■ **Task details**
With all images left out, restate the records below exactly as written.

*** Material for this exercise Section Begins ***

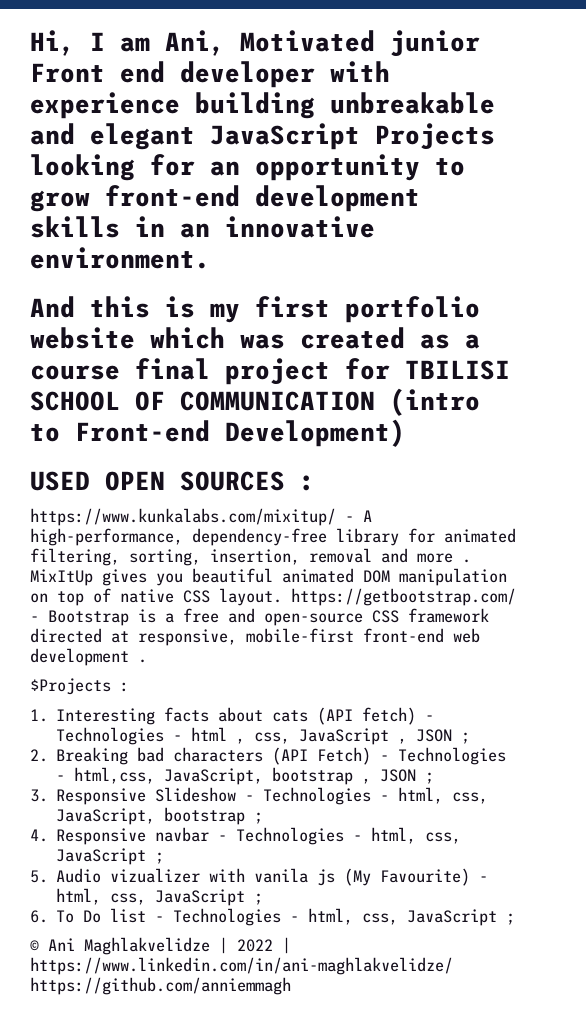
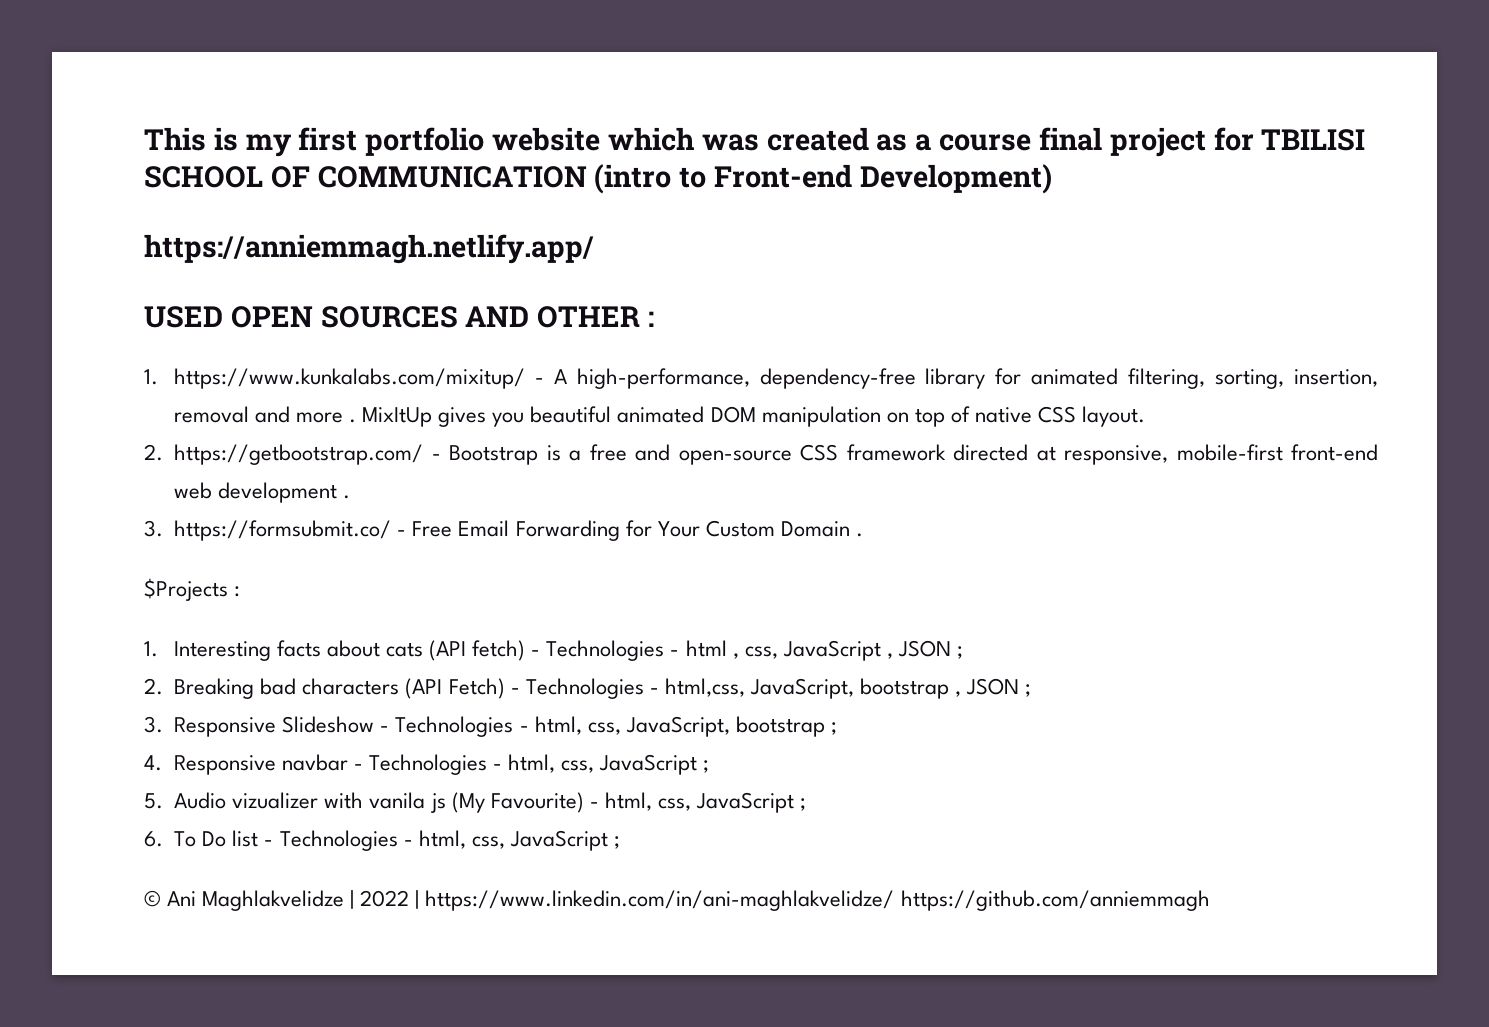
[30,30,480,57] [30,61,390,88] [30,92,495,119] [30,123,495,150] [30,154,465,181] [30,185,420,212] [30,216,375,238] [30,247,210,269] [30,296,150,318] Hi, I am Ani, Motivated junior Front end developer with experience building unbreakable and elegant JavaScript Projects looking for an opportunity to grow front-end development skills in an innovative environment. // And this -> [144,127,206,151] This
(405, 433) none -> [144,234,594,264] // https://anniemmagh.netlify.app/
[300,475,315,491] : // -> [465,306,655,328] [144,369,158,385] AND OTHER : // 1.
(282, 597) none -> [144,444,163,461] // 2.
(147, 661) none -> [144,520,863,541] // 3. https://formsubmit.co/ - Free Email Forwarding for Your Custom Domain .

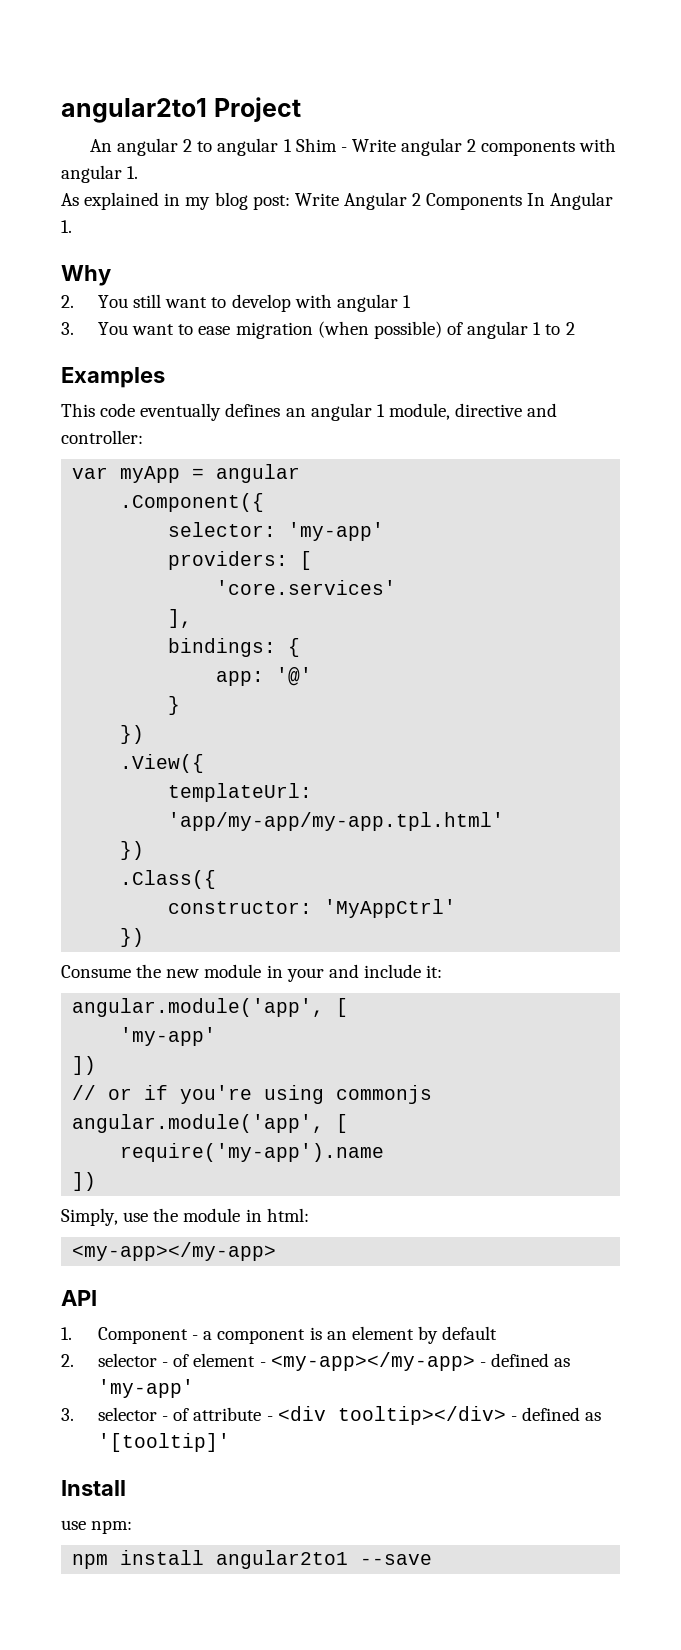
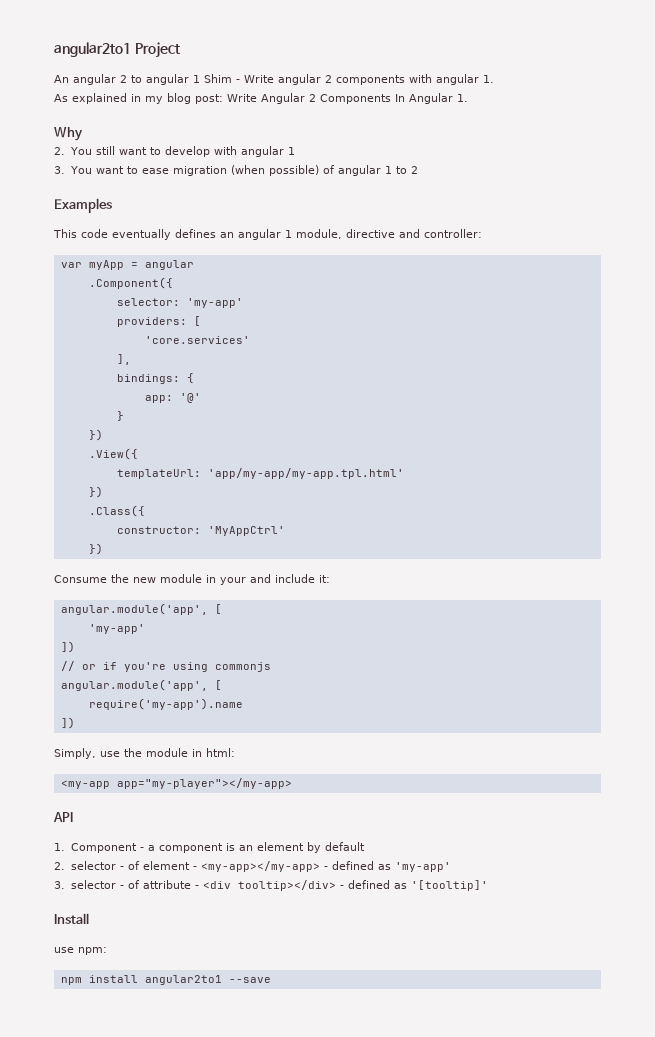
[72,1242,277,1261] <my-app></my-app> -> [60,778,292,789] <my-app app="my-player"></my-app>

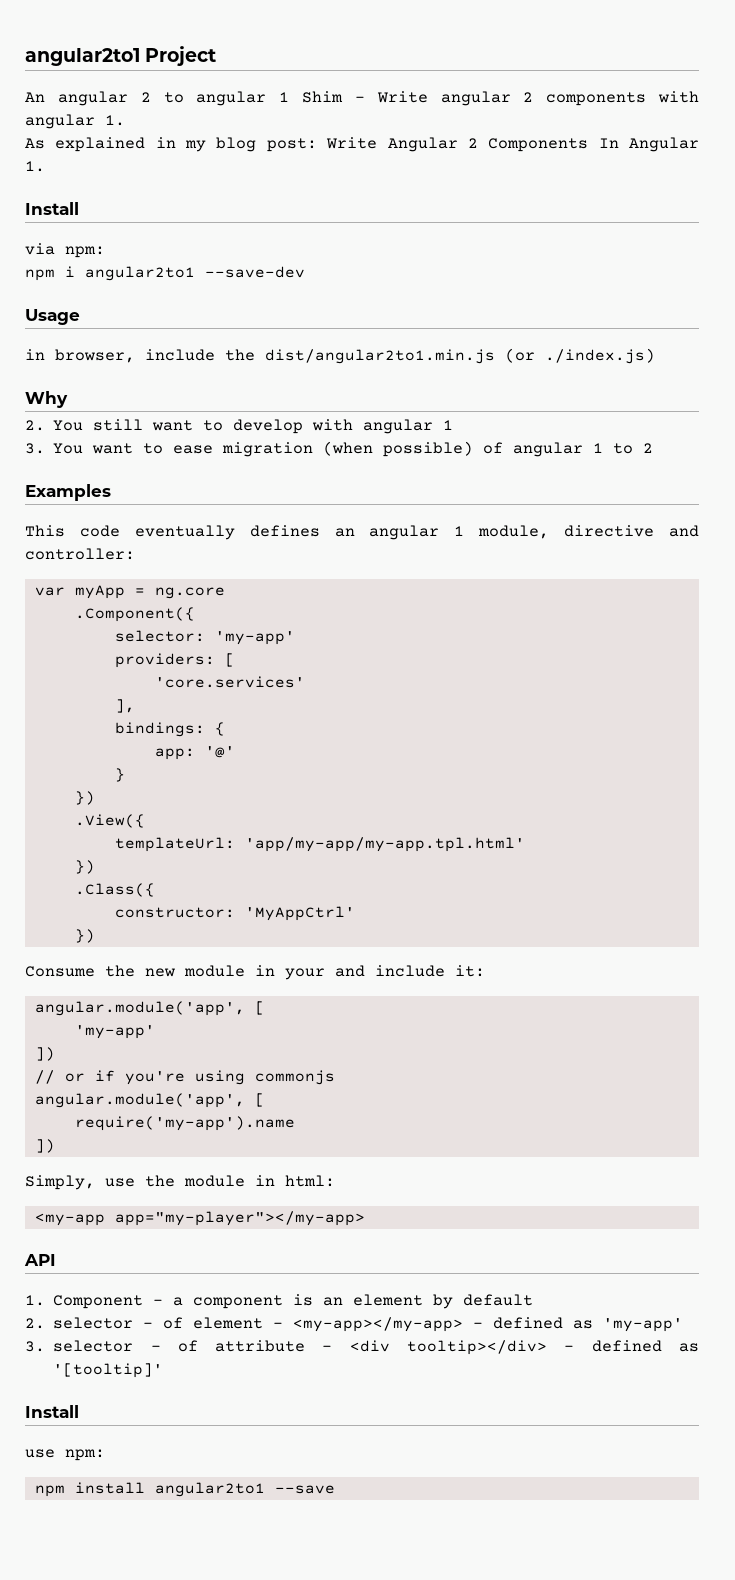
(468, 98) none -> [25,202,79,215] [25,243,105,258] [25,266,305,281] [25,309,80,325] [25,348,655,364] // Install // via npm: // npm i angular2to1 --save-dev // Usage // in browser, include the dist/angular2to1.min.js (or ./index.js)
[144,260,194,270] angular -> [154,587,225,599] ng.core

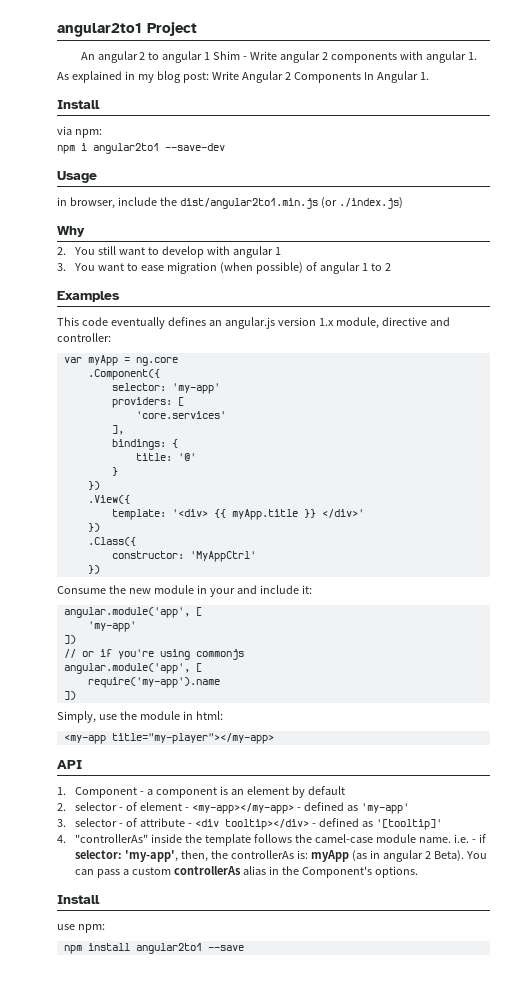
[369,525,465,540] angular 1 -> [224,317,334,329] angular.js version 1.x
[154,748,195,760] app: -> [135,453,172,461] title:
[114,837,525,852] templateUrl: 'app/my-app/my-app.tpl.html' -> [111,509,364,520] template: '<div> {{ myApp.title }} </div>'
[114,1211,365,1226] app="my-player"></my-app> -> [111,733,274,744] title="my-player"></my-app>
(164, 1370) none -> [57,834,487,846] [75,850,488,862] [75,866,419,878] // 4. "controllerAs" inside the template follows the camel-case module name. i.e. - if selector: 'my-app', then, the controllerAs is: myApp (as in angular 2 Beta). You can pass a custom controllerAs alias in the Component's options.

*** Material for this exercise Section Ends ***

■ **Task output**
[30,30,480,57] [30,61,390,88] [30,92,495,119] [30,123,495,150] [30,154,465,181] [30,185,420,212] [30,216,375,238] [30,247,210,269] [30,296,150,318] Hi, I am Ani, Motivated junior Front end developer with experience building unbreakable and elegant JavaScript Projects looking for an opportunity to grow front-end development skills in an innovative environment. // And this -> [144,127,206,151] This
(405, 433) none -> [144,234,594,264] // https://anniemmagh.netlify.app/
[300,475,315,491] : // -> [465,306,655,328] [144,369,158,385] AND OTHER : // 1.
(282, 597) none -> [144,444,163,461] // 2.
(147, 661) none -> [144,520,863,541] // 3. https://formsubmit.co/ - Free Email Forwarding for Your Custom Domain .

[72,1242,277,1261] <my-app></my-app> -> [60,778,292,789] <my-app app="my-player"></my-app>

(468, 98) none -> [25,202,79,215] [25,243,105,258] [25,266,305,281] [25,309,80,325] [25,348,655,364] // Install // via npm: // npm i angular2to1 --save-dev // Usage // in browser, include the dist/angular2to1.min.js (or ./index.js)
[144,260,194,270] angular -> [154,587,225,599] ng.core

[369,525,465,540] angular 1 -> [224,317,334,329] angular.js version 1.x
[154,748,195,760] app: -> [135,453,172,461] title:
[114,837,525,852] templateUrl: 'app/my-app/my-app.tpl.html' -> [111,509,364,520] template: '<div> {{ myApp.title }} </div>'
[114,1211,365,1226] app="my-player"></my-app> -> [111,733,274,744] title="my-player"></my-app>
(164, 1370) none -> [57,834,487,846] [75,850,488,862] [75,866,419,878] // 4. "controllerAs" inside the template follows the camel-case module name. i.e. - if selector: 'my-app', then, the controllerAs is: myApp (as in angular 2 Beta). You can pass a custom controllerAs alias in the Component's options.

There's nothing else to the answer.